THE DATA |
[Start of Attachment]

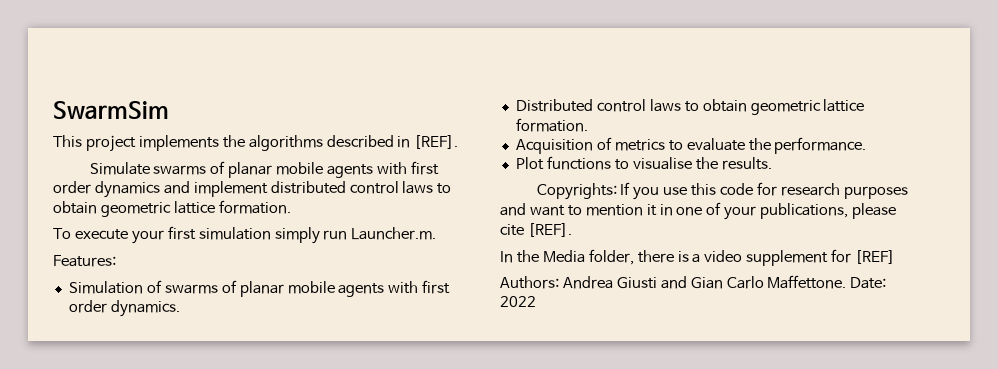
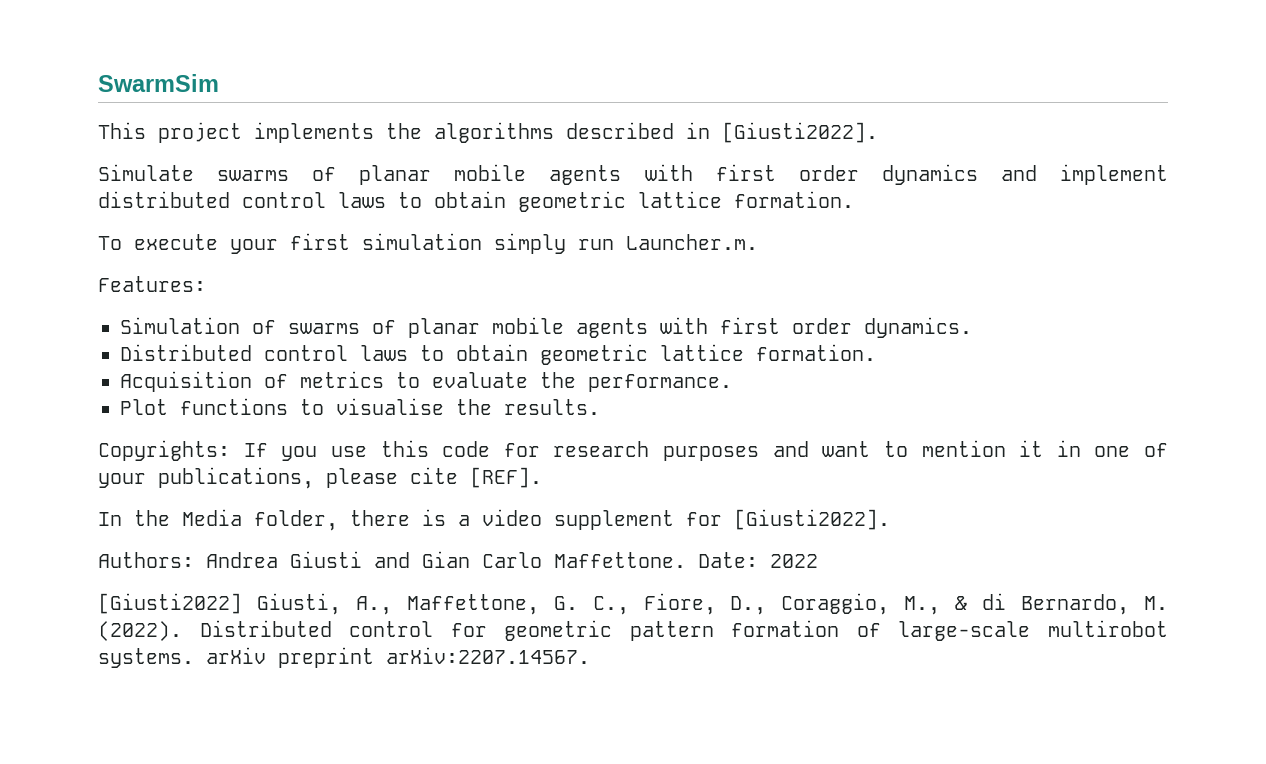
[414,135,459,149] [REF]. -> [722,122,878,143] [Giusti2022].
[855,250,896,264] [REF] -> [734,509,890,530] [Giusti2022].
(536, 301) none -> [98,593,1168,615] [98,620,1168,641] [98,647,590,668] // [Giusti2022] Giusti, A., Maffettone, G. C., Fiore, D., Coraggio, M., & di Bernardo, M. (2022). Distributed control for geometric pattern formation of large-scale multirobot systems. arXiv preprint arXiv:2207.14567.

[End of Attachment]
[Start of Attachment]

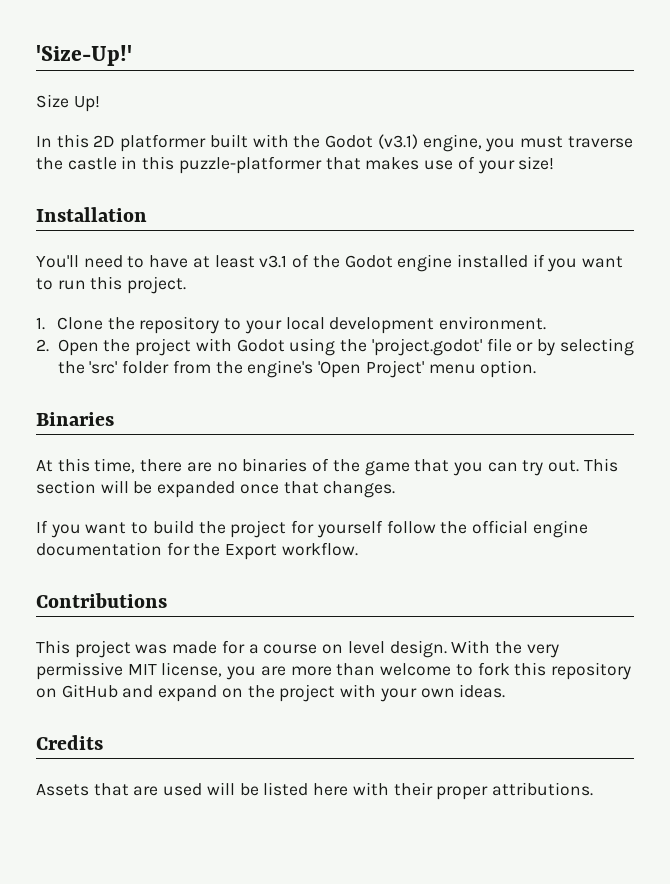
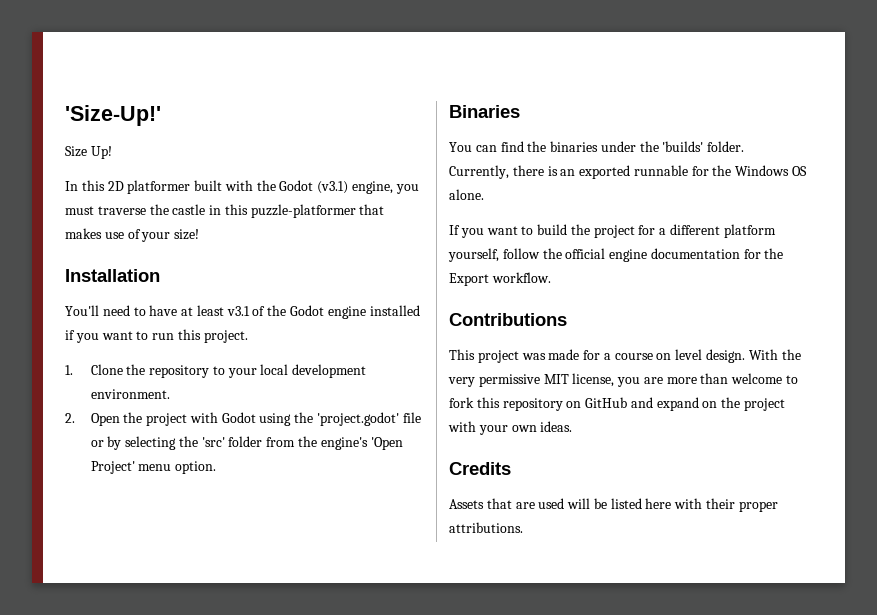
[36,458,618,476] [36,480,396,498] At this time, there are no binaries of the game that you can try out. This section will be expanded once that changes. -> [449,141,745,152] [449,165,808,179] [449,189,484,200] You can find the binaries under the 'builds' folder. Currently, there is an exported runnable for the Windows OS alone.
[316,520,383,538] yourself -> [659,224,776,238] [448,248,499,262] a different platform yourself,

[End of Attachment]

HOW TO COMPLETE THIS TASK |
The expected output is exactly the lines of the listing above between the line holding "[36,458,618,476] [36,480,396,498] At" and the line holding "[316,520,383,538] yourself ->", inclusive.

EXERCISE ANSWER |
[36,458,618,476] [36,480,396,498] At this time, there are no binaries of the game that you can try out. This section will be expanded once that changes. -> [449,141,745,152] [449,165,808,179] [449,189,484,200] You can find the binaries under the 'builds' folder. Currently, there is an exported runnable for the Windows OS alone.
[316,520,383,538] yourself -> [659,224,776,238] [448,248,499,262] a different platform yourself,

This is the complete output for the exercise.